Abstract Information
Imaging Modality: MR
Disease Application: Abdominal Imaging
Complete author list: Celine Baligand, David Lovett, Lalita Uttarwar, Rajeev Mahimkar, David Wilson, John Kurhanewicz, Jane Wang
Abstract highlights: Alteration of renal redox status and perfusion can be monitored non-invasively by hyperpolarized 13C dehyascorbate MR spectroscopic imaging and arterial spin labeling MRI in a transgenic murine model of chronic kidney disease.
 
Introduction
Acute kidney injury (AKI), as can be induced by ischemia/reperfusion (I/R), predisposes patients to the development of chronic kidney disease (CKD).
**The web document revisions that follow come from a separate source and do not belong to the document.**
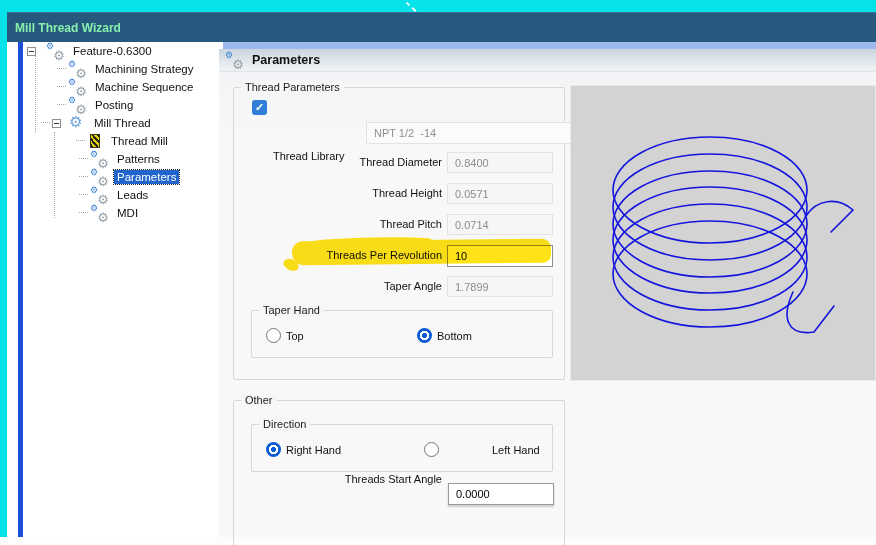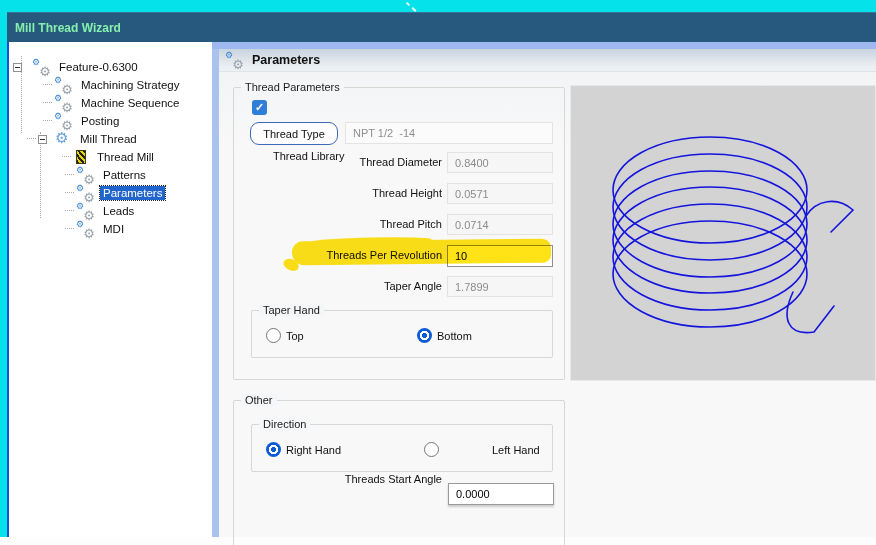"Feature-0.6300" .tree-panel { border-left: 2px solid #1d4ed8 -> 5px solid #1d4ed8; left: 7px -> 18px; padding-top: 16px -> 0 }
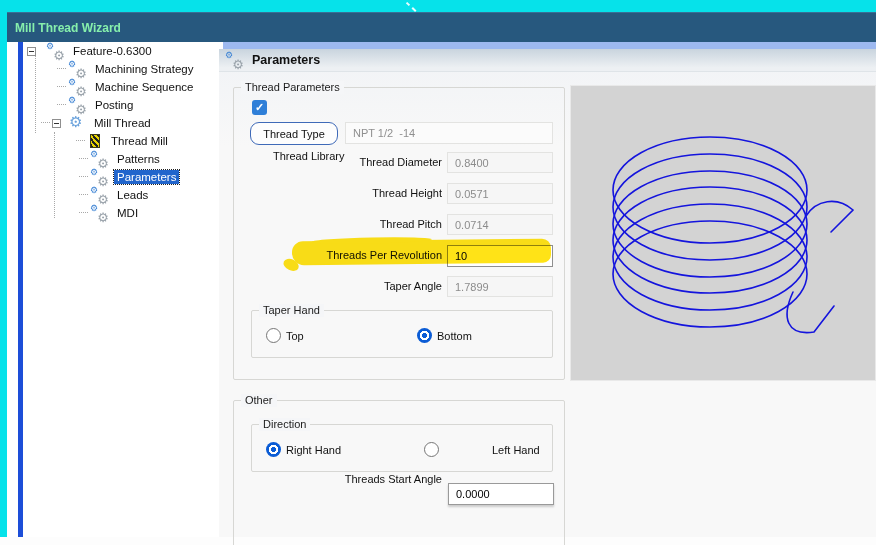"Thread Type" div.btn { html: <div>Thread Type</div> -> none }
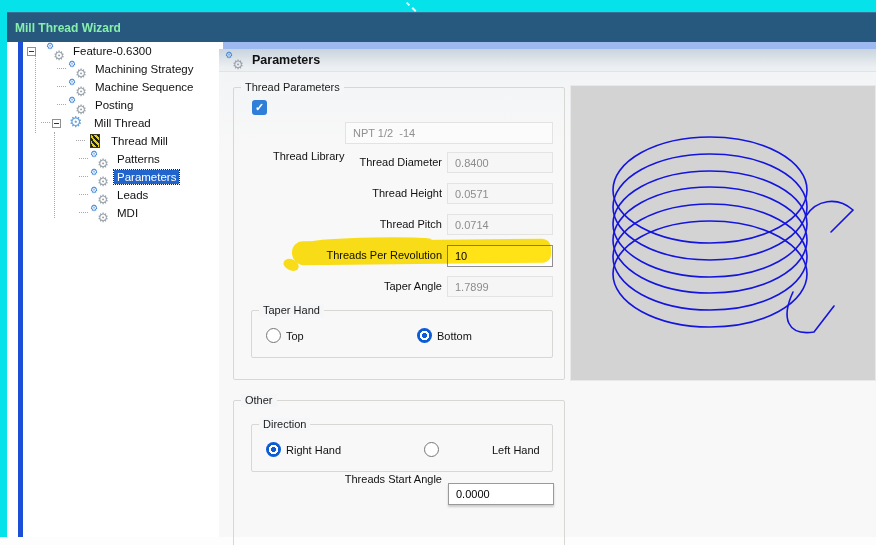"NPT 1/2 -14" .valbox.ghost { margin-left: none -> 21px }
Transgenic mice with NTT-MMP-2 overexpression recapitulate the hallmarks of such progressive kidney disease in humans. This model shows an exaggerated response to AKI, develops progressive tubular atrophy and rarefaction of the peri-tubular capillaries, The objectives of our work are to identify markers of kidney injury using non-invasive and clinically translatable MR imaging techniques. Specifically, we aim to (1) characterize the redox status in the NNT-MMP-2 mice using in vivo HP 13C MR spectroscopy, and (2) measure renal perfusion using arterial spin labeling MRI (ASL-MRI).
 
Methods
Kidney redox capacity by hyperpolarized 13C dehydroascorbate (DHA) MR spectroscopy: 5-7 month-old NTT-MMP-2 (mild kidney injury on histology, n=7) and aged-matched control mice (n=4) were fasted for 8 h and pre-treated with 250 μL of 60mM of unlabeled VitC 45 min before injection of the HP 13C-DHA probe. Imaging was performed on a 3T GE-MRI scanner. 3D 13C-CSI was acquired 30s after injection of 250μL of 15mM HP 13C DHA to detect reduction to Vitamin C (VitC). Fast spin echo (FSE) T2-weighted images were acquired for anatomic localization. Spectra were analyzed in Sivic and results are reported as metabolites peak height ratios, VitC/(VitC+DHA), an index of the redox status. Kidney perfusion by ASL-MRI: Pre-saturated pulsed ASL-MRI was implemented on an Agilent 14T vertical MR system. The tagging module consisted of a slice selective saturation immediately followed by a selective inversion (positive tag, M+) or a non-selective inversion (negative tag, M-). FSE images were acquired after an evolution delay of 1.5s, and the difference (M+)-(M-) was used to calculate perfusion in mL/min/100g.
 
Results
Localized C13 MRS showed the hyperpolarized DHA peak at 174 ppm and its reduced form, VitC, was detected 3.8 ppm downfield with good signal to noise. Transgenic mice showed significantly lower kidney DHA reduction to VitC as shown by the VitC/(VitC+DHA) ratio of 0.23 ± 0.04 as compared to 0.30 ± 0.03 in WT controls (p=0.002), indicating higher oxidative stress and lower redox capacity in the NNT-MMP2 kidneys. Perfusion in kidney cortex of WT mice ranged from 500 to 800 mL/min/100g, which was in good agreement with published values in mice.
 
Conclusions
HP 13C DHA imaging allowed the detection of early impairment of the redox status in the NNT-MMP2 model of CKD. This was consistent with increased oxidative stress as confirmed by fluorescence microscopy of reactive oxygen species. In addition, perfusion MRI was feasible at 14T. Work is in progress to interrogate the redox capacity and perfusion alterations following episode of AKI and during the progression of CKD. These markers have the potential to allow early diagnosis of injury and to monitor treatment response.